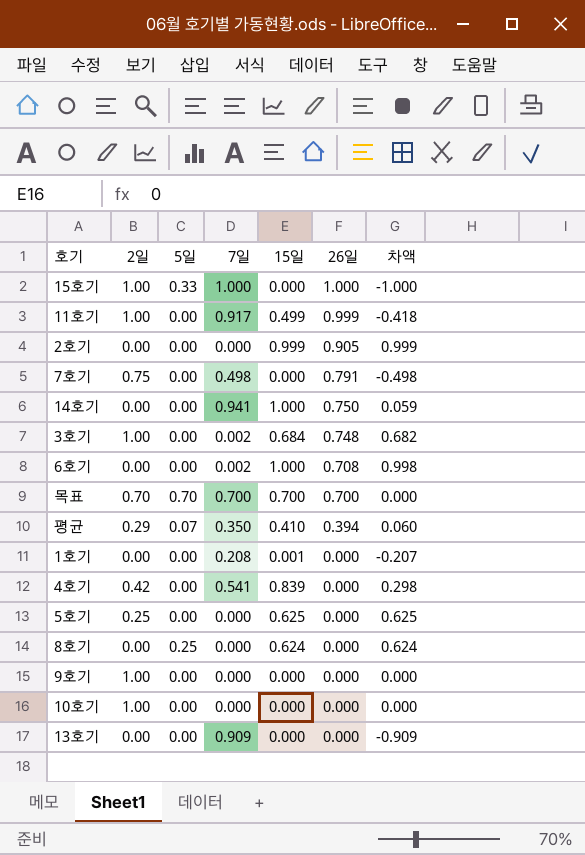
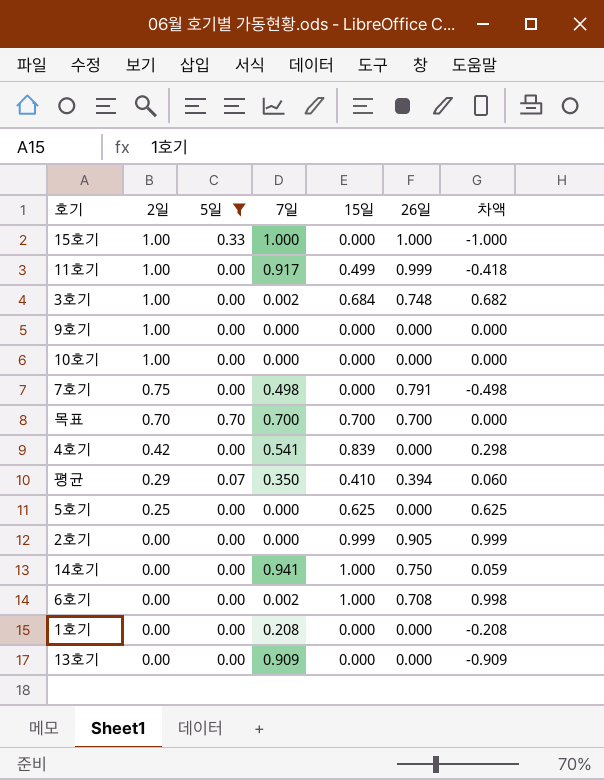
filter: none -> 5일 != 0.25
row order: 26일 descending -> 2일 descending
1호기 | 15일: 0.001 -> 0.000
1호기 | 차액: -0.207 -> -0.208

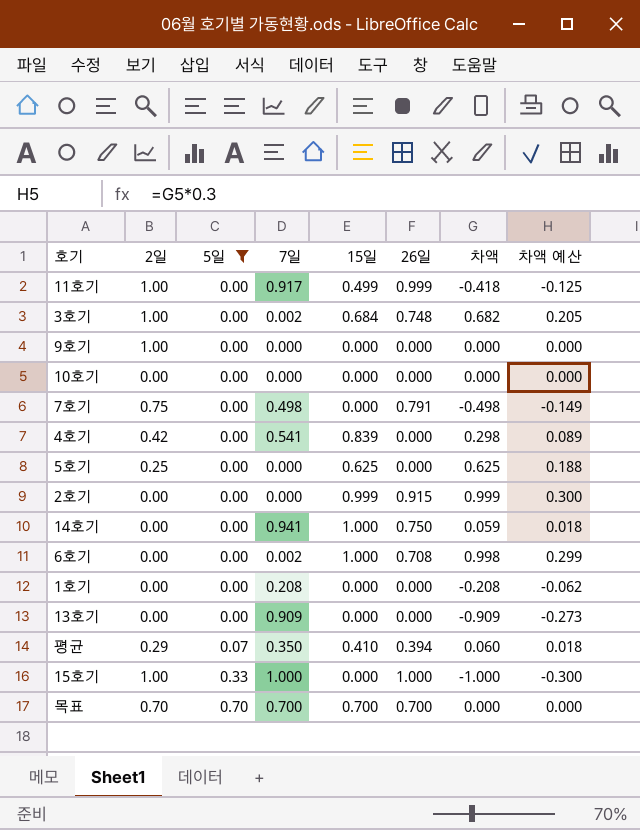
row order: 2일 descending -> 5일 ascending
column 차액 예산 | formula: none -> [차액] * 0.3
10호기 | 2일: 1.00 -> 0.00
2호기 | 26일: 0.905 -> 0.915

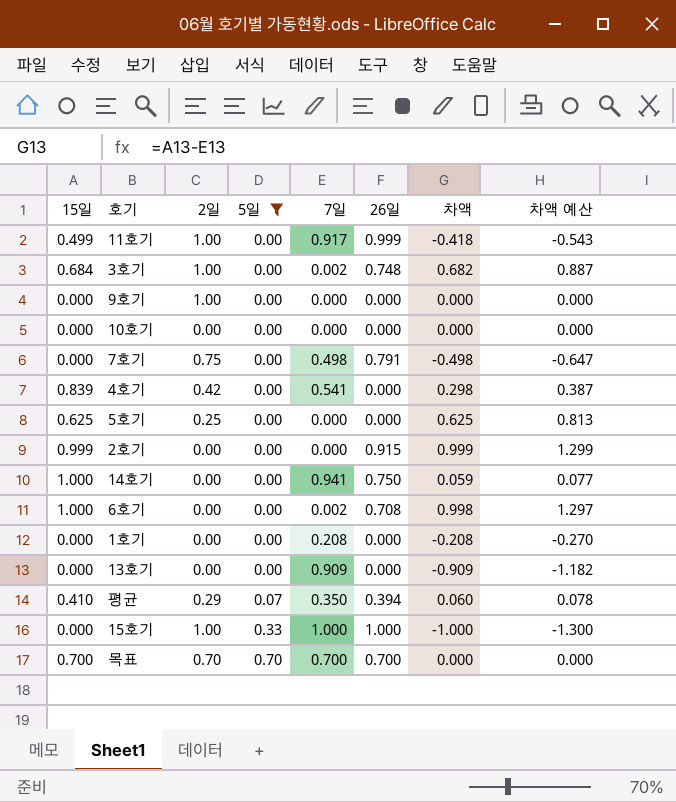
column 15일 | position: 5 -> 1
column 차액 예산 | formula: [차액] * 0.3 -> [차액] * 1.3

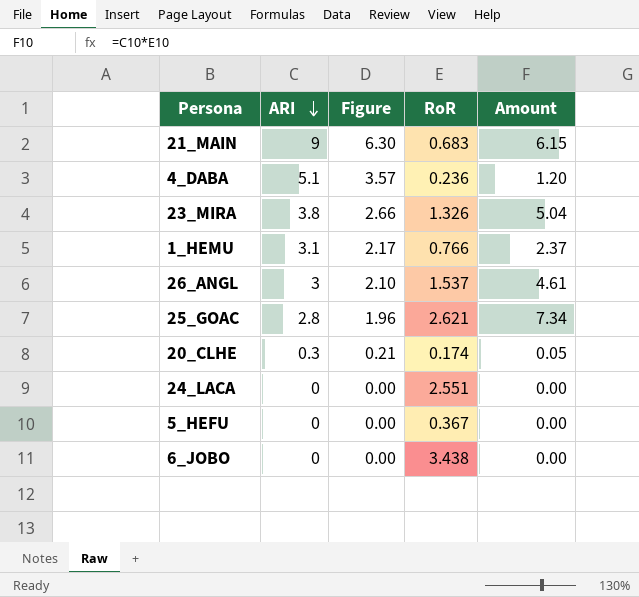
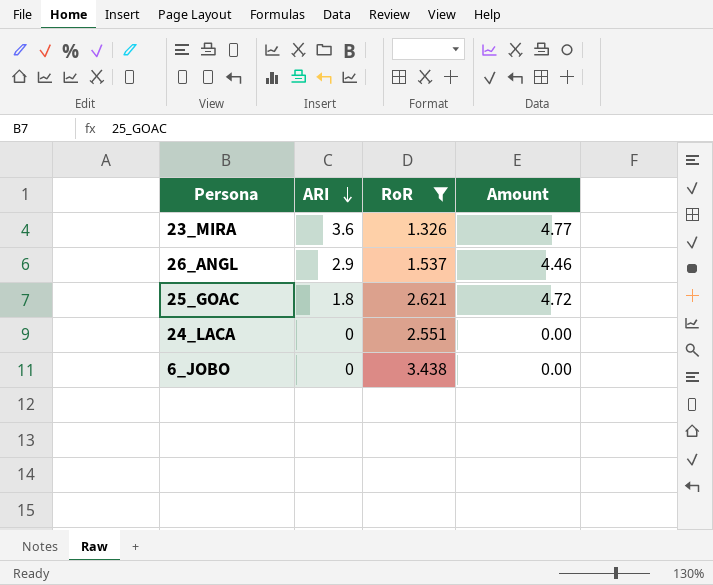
filter: none -> RoR >= 1.326
column Figure | formula: [ARI] * 0.7 -> none
23_MIRA | ARI: 3.8 -> 3.6
23_MIRA | Amount: 5.04 -> 4.77
26_ANGL | ARI: 3 -> 2.9
26_ANGL | Amount: 4.61 -> 4.46
25_GOAC | ARI: 2.8 -> 1.8
25_GOAC | Amount: 7.34 -> 4.72

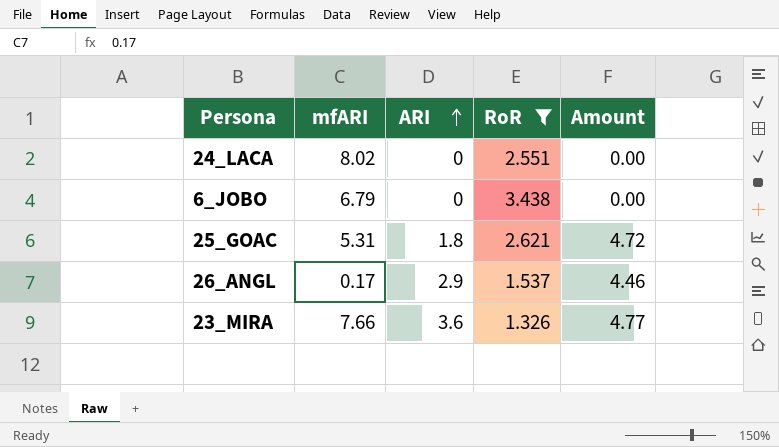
row order: ARI descending -> ARI ascending
column mfARI | position: none -> 2

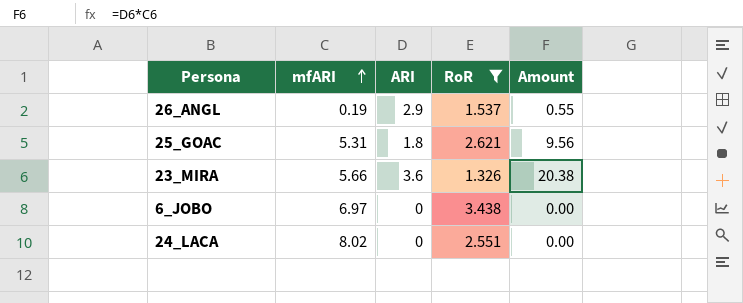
row order: ARI ascending -> mfARI ascending
column Amount | formula: [ARI] * [RoR] -> [mfARI] * [ARI]
26_ANGL | mfARI: 0.17 -> 0.19
23_MIRA | mfARI: 7.66 -> 5.66
6_JOBO | mfARI: 6.79 -> 6.97

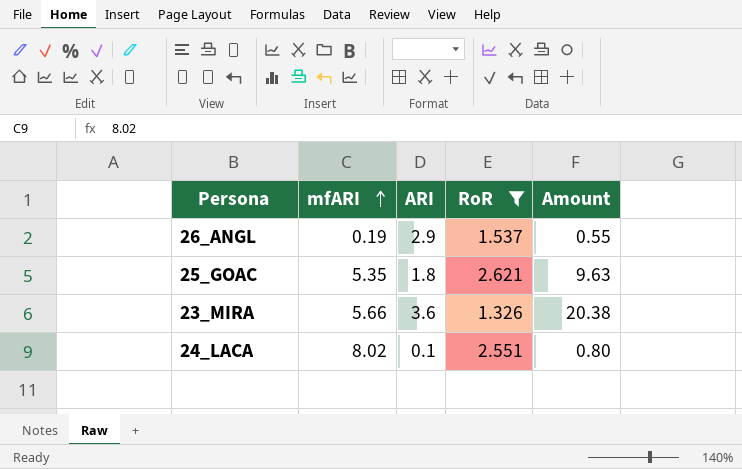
row 6_JOBO: 6.97 | 0 | 3.438 | 0.00 -> none
25_GOAC | mfARI: 5.31 -> 5.35
25_GOAC | Amount: 9.56 -> 9.63
24_LACA | ARI: 0 -> 0.1
24_LACA | Amount: 0.00 -> 0.80

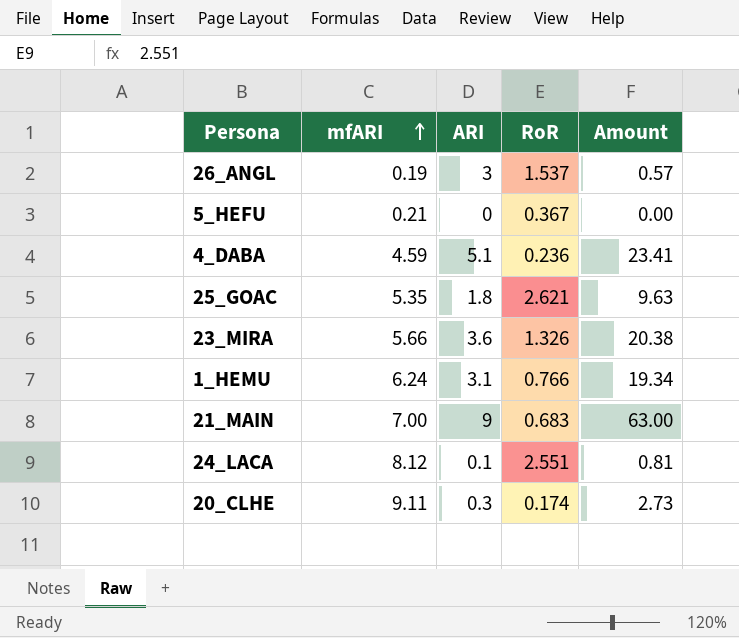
filter: RoR >= 1.326 -> none
26_ANGL | ARI: 2.9 -> 3
26_ANGL | Amount: 0.55 -> 0.57
24_LACA | mfARI: 8.02 -> 8.12
24_LACA | Amount: 0.80 -> 0.81

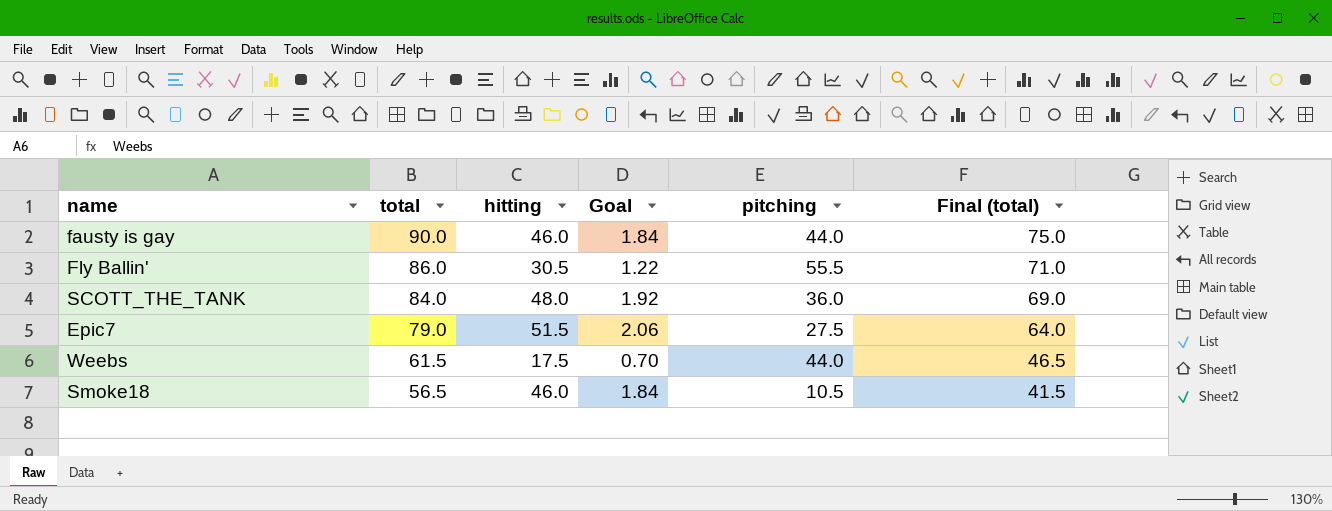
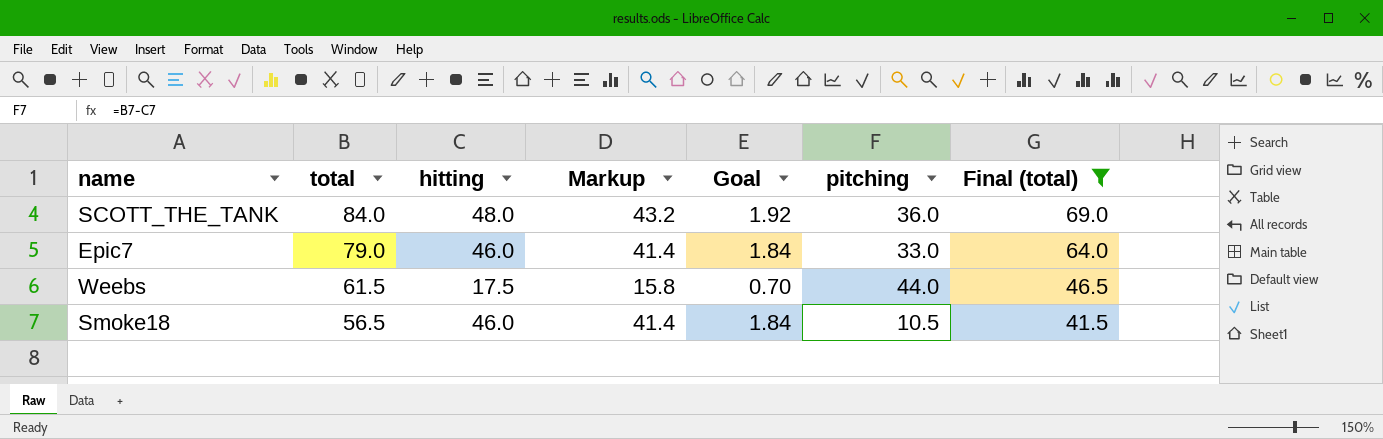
filter: none -> Final (total) <= 69.0
column Markup | formula: none -> [hitting] * 0.9
Epic7 | hitting: 51.5 -> 46.0
Epic7 | Goal: 2.06 -> 1.84
Epic7 | pitching: 27.5 -> 33.0

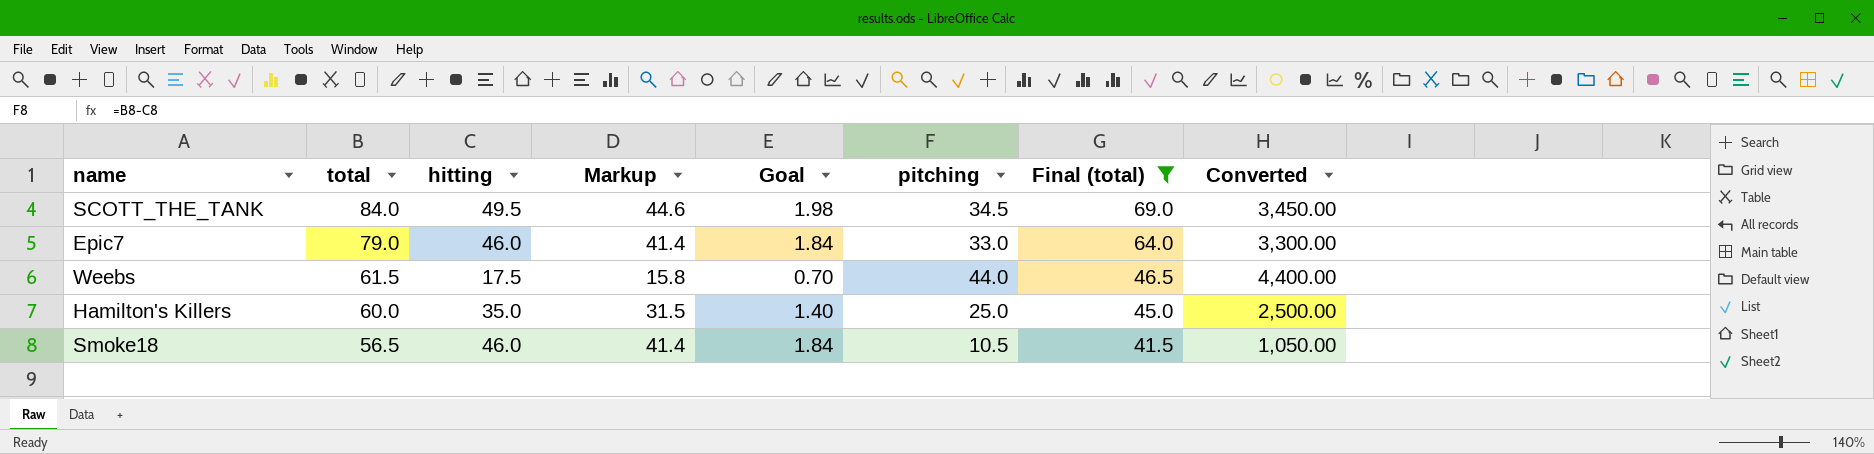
column Converted | formula: none -> [pitching] * 100
SCOTT_THE_TANK | hitting: 48.0 -> 49.5
SCOTT_THE_TANK | Markup: 43.2 -> 44.6
SCOTT_THE_TANK | Goal: 1.92 -> 1.98
SCOTT_THE_TANK | pitching: 36.0 -> 34.5
row Hamilton's Killers: none -> 60.0 | 35.0 | 31.5 | 1.40 | 25.0 | 45.0 | 2,500.00

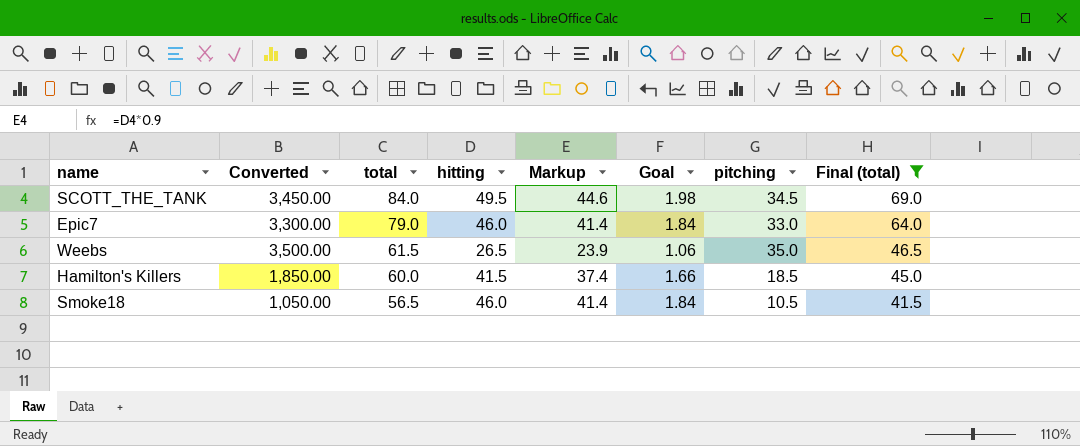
column Converted | position: 8 -> 2
Weebs | Converted: 4,400.00 -> 3,500.00
Weebs | hitting: 17.5 -> 26.5
Weebs | Markup: 15.8 -> 23.9
Weebs | Goal: 0.70 -> 1.06
Weebs | pitching: 44.0 -> 35.0
Hamilton's Killers | Converted: 2,500.00 -> 1,850.00
Hamilton's Killers | hitting: 35.0 -> 41.5
Hamilton's Killers | Markup: 31.5 -> 37.4
Hamilton's Killers | Goal: 1.40 -> 1.66
Hamilton's Killers | pitching: 25.0 -> 18.5

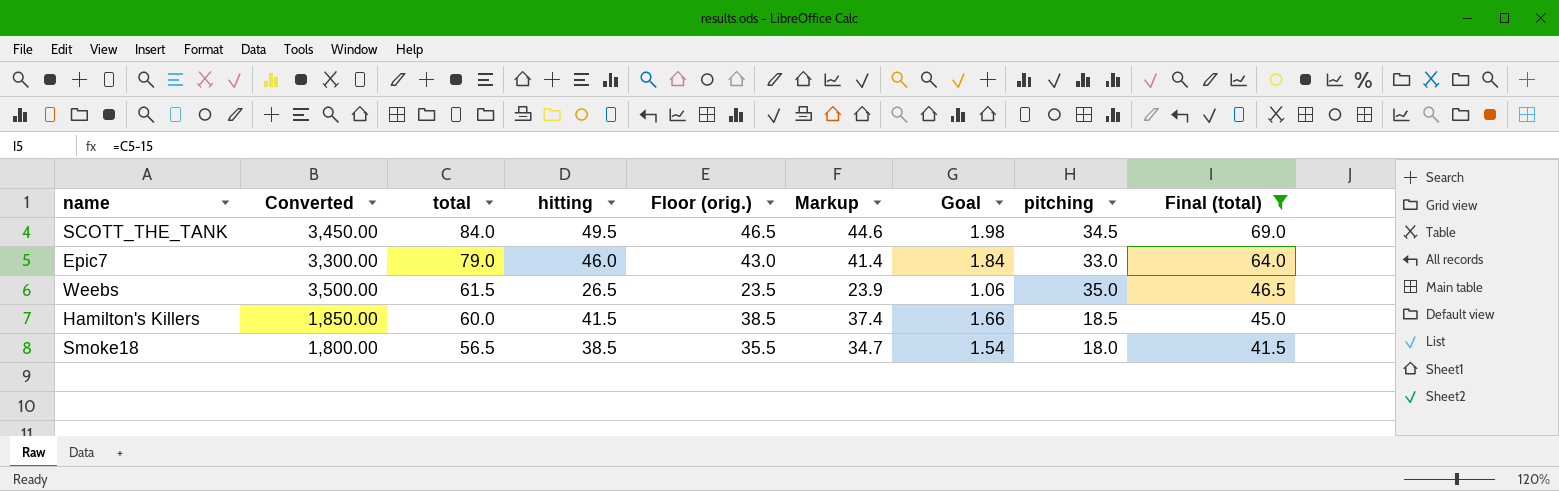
column Floor (orig.) | formula: none -> [hitting] - 3
Smoke18 | Converted: 1,050.00 -> 1,800.00
Smoke18 | hitting: 46.0 -> 38.5
Smoke18 | Markup: 41.4 -> 34.7
Smoke18 | Goal: 1.84 -> 1.54
Smoke18 | pitching: 10.5 -> 18.0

* Work required
All lines in the records above that contain "pitching" are to be reported.

* Response to this task
Epic7 | pitching: 27.5 -> 33.0
column Converted | formula: none -> [pitching] * 100
SCOTT_THE_TANK | pitching: 36.0 -> 34.5
Weebs | pitching: 44.0 -> 35.0
Hamilton's Killers | pitching: 25.0 -> 18.5
Smoke18 | pitching: 10.5 -> 18.0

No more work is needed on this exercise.